I realized that the cause of the problem lied in the incorrectly understanding “mining” as being limited to the technology with the same name although the European legislator included in the definition of data mining also “any automated analytical technique”. This is the exact wording of the art. 2(2) of DSM Directive and the use of the term ANY is very suggestive to identify any other automated technique that fulfils the conditions of the European definition — namely to “analyse text and data in digital form in order to generate information which includes, but is not limited to patterns, trends and correlations”.
Notwithstanding that this aspect has been previously noted in some of the current legal analysis, those “other automated technologies” had never been pointed out.
But the peculiar thing is not this one — most of those OTHER technologies (methods) mentioned by the European provisions, were already known to public, some of them being already regulated such as the “profiling” or the mass mediated “upload filter”. Other technologies such as machine learning or artificial intelligence are already buzzwords that nearly everyone has heard of. The relevance in the copyright context is that all these technologies have “the analysis” and the “data generation” as their common ground. These features are subject to the new developed diagram particularly because they explain what kind of technologies are covered by art.2(2). It also explains why one should understand the new mining exceptions as real open norms which can be adapted/applied to a lot of methods and technologies.
- More details on the new diagram
(Please note that the picture bellow is not the original diagram but only a glimpse of it. Since Medium doesn’t support embedded forms I ask you to please follow the link to see the whole diagram)
The new diagram was developed based on those two common grounds namely “the analysis” and the “data generation” a.k.a “useful information extraction”. Technologies such as “reverse engineering” and the solutions for “content filtering” were added to the initial diagram which dealt only with data mining technique, machine learning, KDD, artificial intelligence, pattern recognition and data analysis.
2. Short presentation:
The concepts are revolved around data mining mostly because this technique has become especially relevant due to its recent regulation by the new Copyright Directive. Beside each concept there are several definitions displayed, together with a link where the online source can be accessed. This gives you the ability to compare different kinds of definitions of the same concept. You can also make a comparative analysis of the different concepts in order to understand that some of them are interdependent or can be used simultaneously in different kind of technology assemblies/systems. Many definitions are different because of each author’s perspective but what’s important to note is that each technology involves “the analysis of data” as well as “the generation of data” (methods for sustaining the specific analysis are different as well as those involved in the process of generation/extracting data. The generated data could also be different).

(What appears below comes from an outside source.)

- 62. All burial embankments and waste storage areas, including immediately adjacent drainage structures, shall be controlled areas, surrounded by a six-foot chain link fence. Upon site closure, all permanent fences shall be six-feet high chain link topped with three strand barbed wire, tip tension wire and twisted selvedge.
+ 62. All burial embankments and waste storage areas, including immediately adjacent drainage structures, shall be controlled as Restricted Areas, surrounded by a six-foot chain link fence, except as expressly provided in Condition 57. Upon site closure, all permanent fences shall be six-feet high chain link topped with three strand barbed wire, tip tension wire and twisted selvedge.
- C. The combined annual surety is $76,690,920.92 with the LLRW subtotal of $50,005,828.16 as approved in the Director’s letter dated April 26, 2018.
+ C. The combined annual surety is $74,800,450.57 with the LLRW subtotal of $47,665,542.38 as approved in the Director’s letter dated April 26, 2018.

The terms are different. How could that be explained? “Data mining”, “artificial intelligence”, “machine learning”, “deep packet inspection”, “reverse engineering”. We obviously cannot put the equal sign between these concepts even if sometimes the terms are used interchangeably and even industry recognizes them as umbrella term. The most of them are making use of different kind of algorithms and sometimes their analysis involves different kinds of data (as in the case of the deep packet inspection which analyses traffic data).
More to that, as I mentioned earlier, the definitions are different. The term “analysis” couldn’t be found like that in all the explanations related to one specific technology. Sometimes the “analysis” is implied or the definition includes synonyms for it such as “investigation”, “monitoring”, “inspection”, “study”, “examination” but in all the cases the methods deal with some kind of analysis. Some data are seen, investigated, verified, analysed, in order to be classified, for example.

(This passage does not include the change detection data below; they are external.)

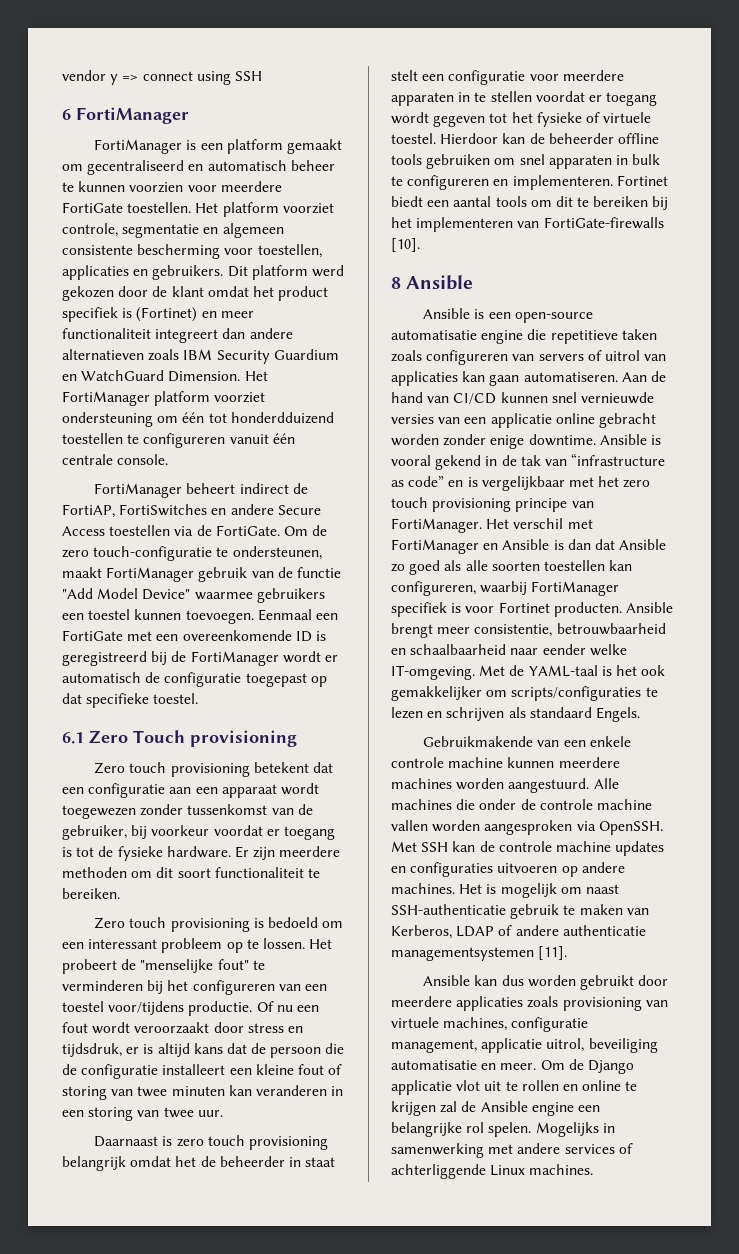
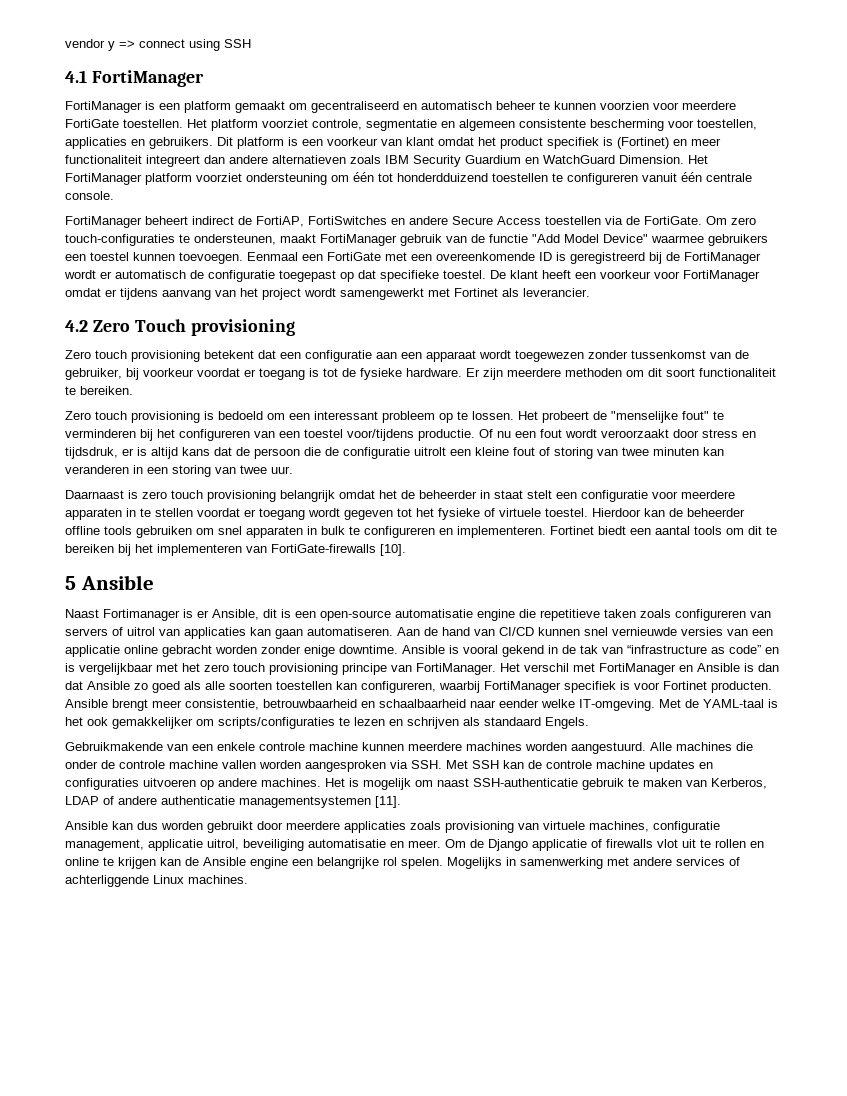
- 6 FortiManager
+ 4.1 FortiManager
- Dit platform werd gekozen door de klant omdat het product specifiek is (Fortinet) en meer functionaliteit integreert dan andere alternatieven zoals IBM Security Guardium en WatchGuard Dimension.
+ Dit platform is een voorkeur van klant omdat het product specifiek is (Fortinet) en meer functionaliteit integreert dan andere alternatieven zoals IBM Security Guardium en WatchGuard Dimension.
- Om de zero touch-configuratie te ondersteunen, maakt FortiManager gebruik van de functie "Add Model Device" waarmee gebruikers een toestel kunnen toevoegen.
+ Om zero touch-configuraties te ondersteunen, maakt FortiManager gebruik van de functie "Add Model Device" waarmee gebruikers een toestel kunnen toevoegen.
- Eenmaal een FortiGate met een overeenkomende ID is geregistreerd bij de FortiManager wordt er automatisch de configuratie toegepast op dat specifieke toestel.
- 6.1 Zero Touch provisioning
+ Eenmaal een FortiGate met een overeenkomende ID is geregistreerd bij de FortiManager wordt er automatisch de configuratie toegepast op dat specifieke toestel. De klant heeft een voorkeur voor FortiManager omdat er tijdens aanvang van het project wordt samengewerkt met Fortinet als leverancier.
+ 4.2 Zero Touch provisioning
- Of nu een fout wordt veroorzaakt door stress en tijdsdruk, er is altijd kans dat de persoon die de configuratie installeert een kleine fout of storing van twee minuten kan veranderen in een storing van twee uur.
+ Of nu een fout wordt veroorzaakt door stress en tijdsdruk, er is altijd kans dat de persoon die de configuratie uitrolt een kleine fout of storing van twee minuten kan veranderen in een storing van twee uur.
- 8 Ansible
+ 5 Ansible
- Ansible is een open-source automatisatie engine die repetitieve taken zoals configureren van servers of uitrol van applicaties kan gaan automatiseren.
+ Naast Fortimanager is er Ansible, dit is een open-source automatisatie engine die repetitieve taken zoals configureren van servers of uitrol van applicaties kan gaan automatiseren.
- Alle machines die onder de controle machine vallen worden aangesproken via OpenSSH. Met SSH kan de controle machine updates en configuraties uitvoeren op andere machines.
+ Alle machines die onder de controle machine vallen worden aangesproken via SSH. Met SSH kan de controle machine updates en configuraties uitvoeren op andere machines.
- Om de Django applicatie vlot uit te rollen en online te krijgen zal de Ansible engine een belangrijke rol spelen.
+ Om de Django applicatie of firewalls vlot uit te rollen en online te krijgen kan de Ansible engine een belangrijke rol spelen.

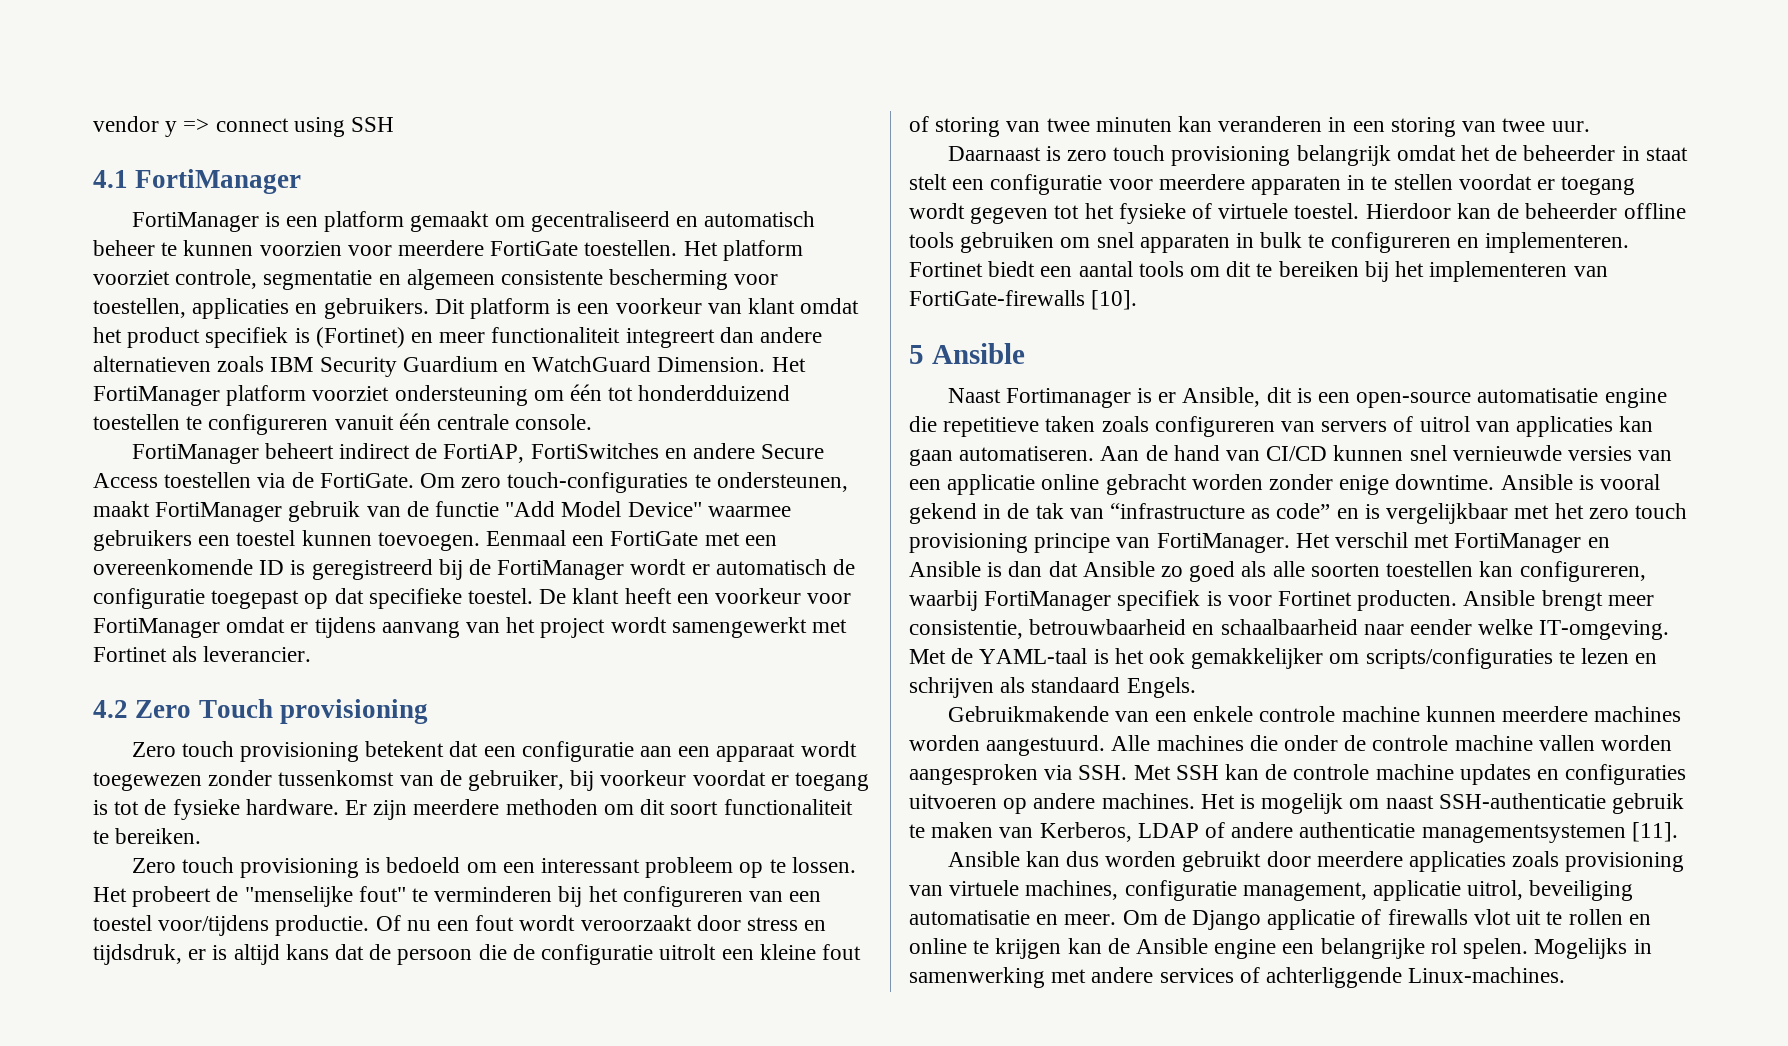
- Mogelijks in samenwerking met andere services of achterliggende Linux machines.
+ Mogelijks in samenwerking met andere services of achterliggende Linux-machines.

The same way is happening in the case of that “knowledge extraction” mentioned above. First, some insights on this notion: Although this term is very provocative and seems to encapsulate the whole human knowledge or at least, a very essential and/or advanced part of it, this “knowledge” is actually some data resulted (output data) from the analysis stage.
Of course the output data is new, different and most probably superior or advanced but only compared with the analyzed ones. They are not necessarily state of the art and in most cases they will need further processing/analysis but they are definitely more important for the development, from the pursued task point of view. Sometimes this knowledge is described by using other kinds of generic terms such as “insights”, “ideas”, “principles” or terms which illustrate specific kind of data — “patterns”, “associations” but all of these are only ways to describe the results of different kinds of processing/analysis.

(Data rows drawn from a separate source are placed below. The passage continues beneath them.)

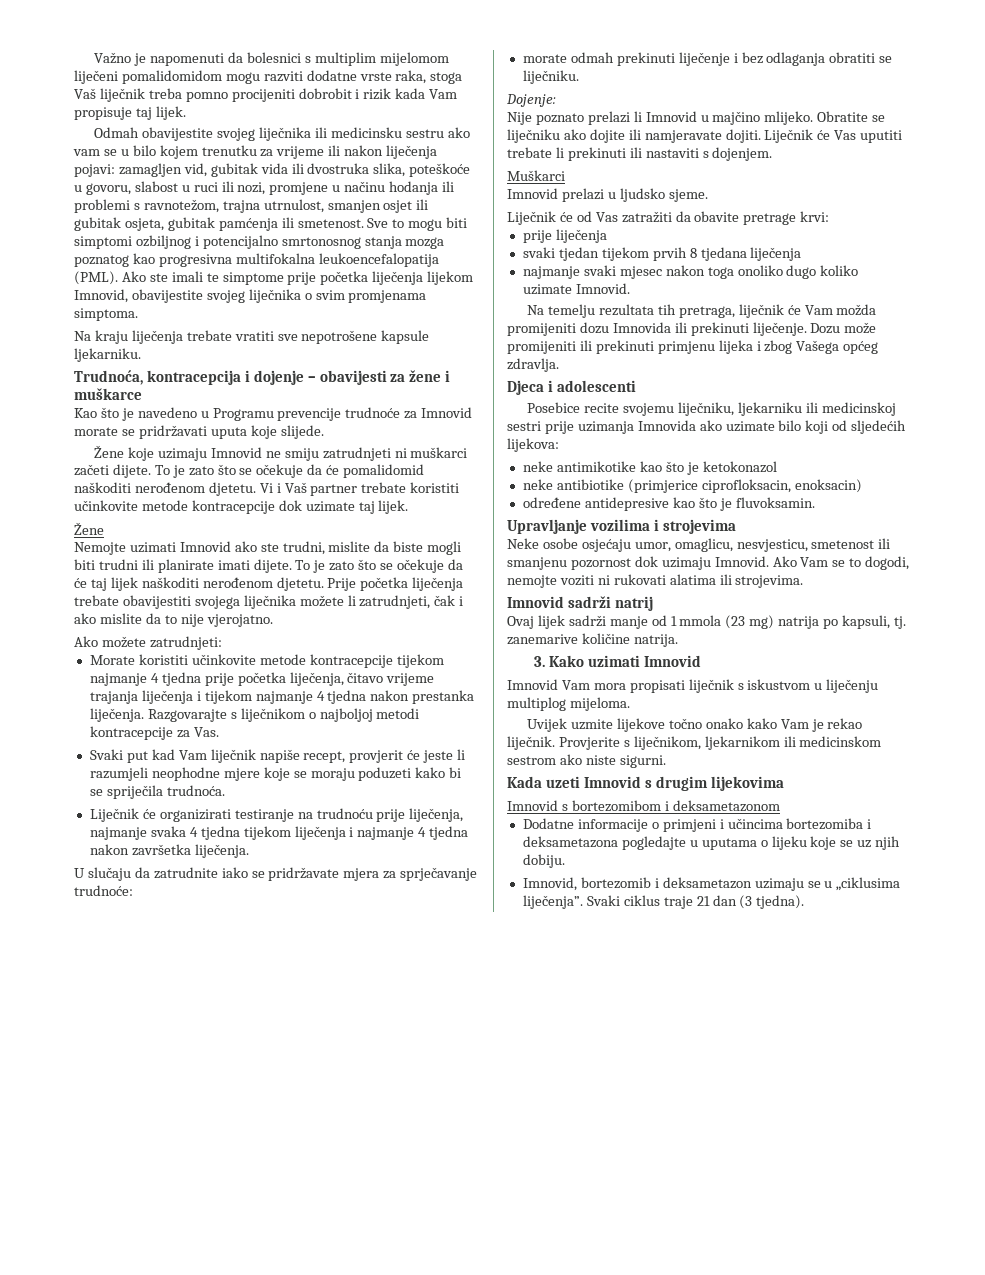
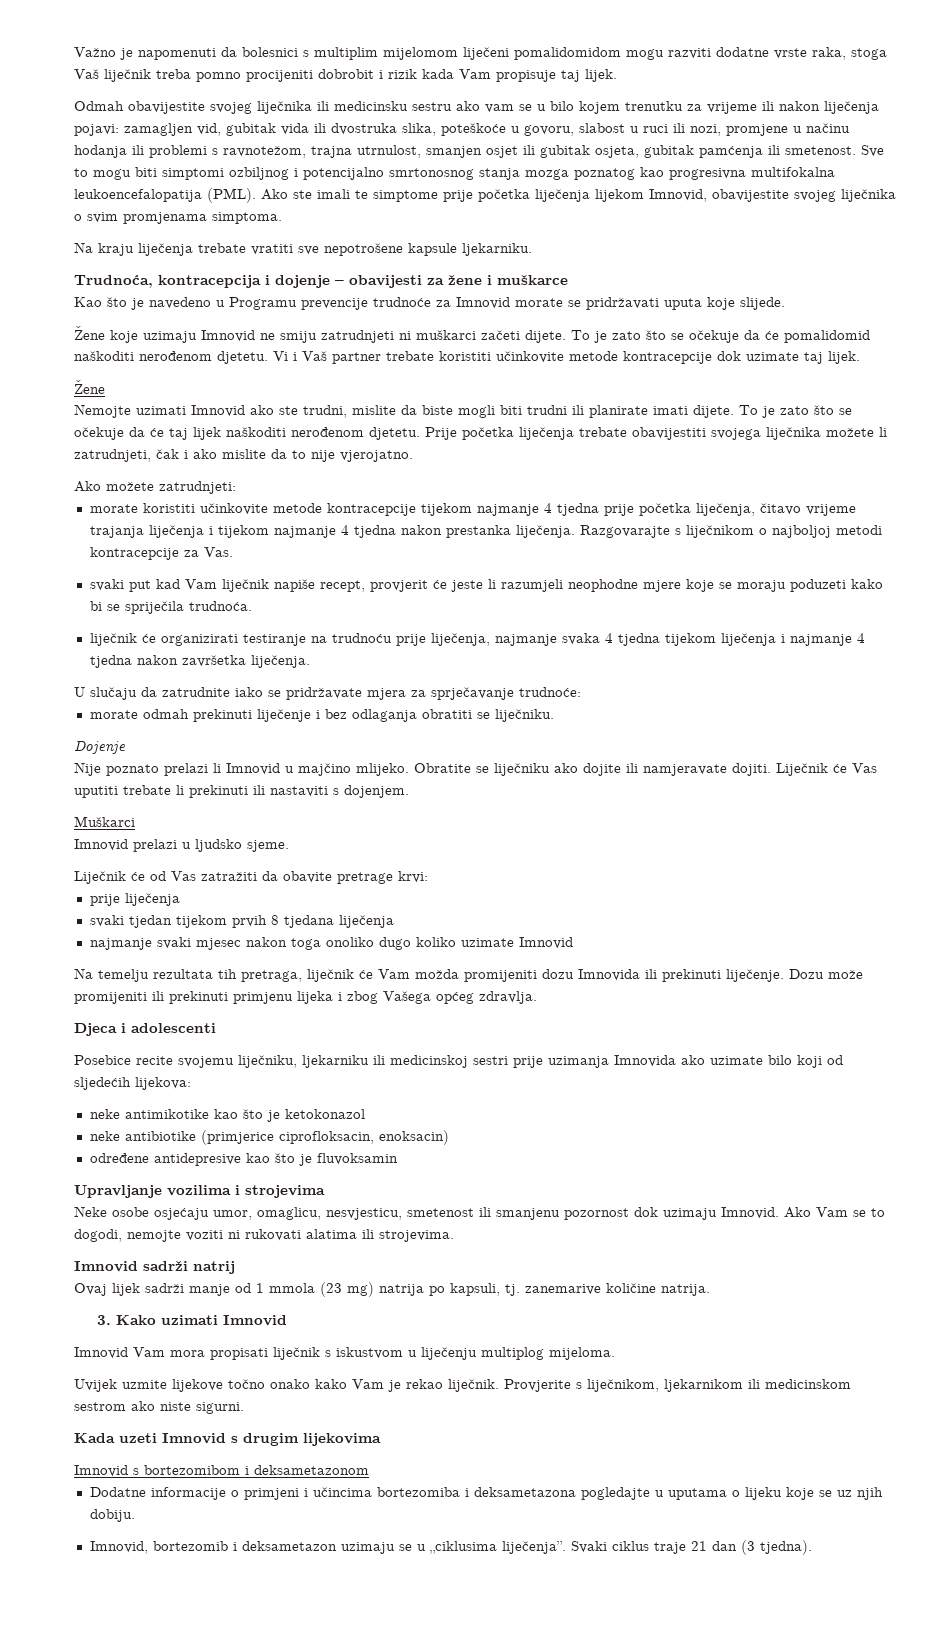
- Morate koristiti učinkovite metode kontracepcije tijekom najmanje 4 tjedna prije početka liječenja, čitavo vrijeme trajanja liječenja i tijekom najmanje 4 tjedna nakon prestanka liječenja.
+ morate koristiti učinkovite metode kontracepcije tijekom najmanje 4 tjedna prije početka liječenja, čitavo vrijeme trajanja liječenja i tijekom najmanje 4 tjedna nakon prestanka liječenja.
- Svaki put kad Vam liječnik napiše recept, provjerit će jeste li razumjeli neophodne mjere koje se moraju poduzeti kako bi se spriječila trudnoća.
+ svaki put kad Vam liječnik napiše recept, provjerit će jeste li razumjeli neophodne mjere koje se moraju poduzeti kako bi se spriječila trudnoća.
- Liječnik će organizirati testiranje na trudnoću prije liječenja, najmanje svaka 4 tjedna tijekom liječenja i najmanje 4 tjedna nakon završetka liječenja.
+ liječnik će organizirati testiranje na trudnoću prije liječenja, najmanje svaka 4 tjedna tijekom liječenja i najmanje 4 tjedna nakon završetka liječenja.
- Dojenje:
+ Dojenje
- najmanje svaki mjesec nakon toga onoliko dugo koliko uzimate Imnovid.
+ najmanje svaki mjesec nakon toga onoliko dugo koliko uzimate Imnovid
- određene antidepresive kao što je fluvoksamin.
+ određene antidepresive kao što je fluvoksamin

3. Which are the consequences for the copyright law? How do these details affect the way the new copyright exceptions should be interpreted?
The diagram explains that the analysis and the data generation are not specific only to data mining technique but to multiple other methods linked to machine learning and artificial intelligence. The study of the new exceptions texts will not depend on data-mining tech specs, because data mining is an umbrella term which encompasses all kind of techniques described by those concepts illustrated in the diagram.
Each of these concepts describes, in fact, activities excepted from the copyright holder consent. Similar to “private copy” — a well known exception which illustrates the circumstances under which copies could be freely made, the data mining exception identifies the context under which all kind of data can be used (analyzed) without any restriction. Finding the common ground of all these mentioned technologies is practically essential to identify the context of the new copyright exception.
More precisely, other types of technologies could be identified — beside those depicted in the diagram, that will also benefit from the data mining exceptions, regulated by the new copyright directive. The type of data or the way in which data are to be processed are not relevant. Nor the types of data being generated, because the directive text is very clear in not limiting the types of data resulted from the analysis — (“information which includes but is not limited to patterns, trends and correlations”). The only important thing that one should focus on is to correctly identify the analysis and the data generation/extraction as concrete stages of one specific technology. Those will be the criteria that the technology should primary meet in order to benefit from the new copyright exception.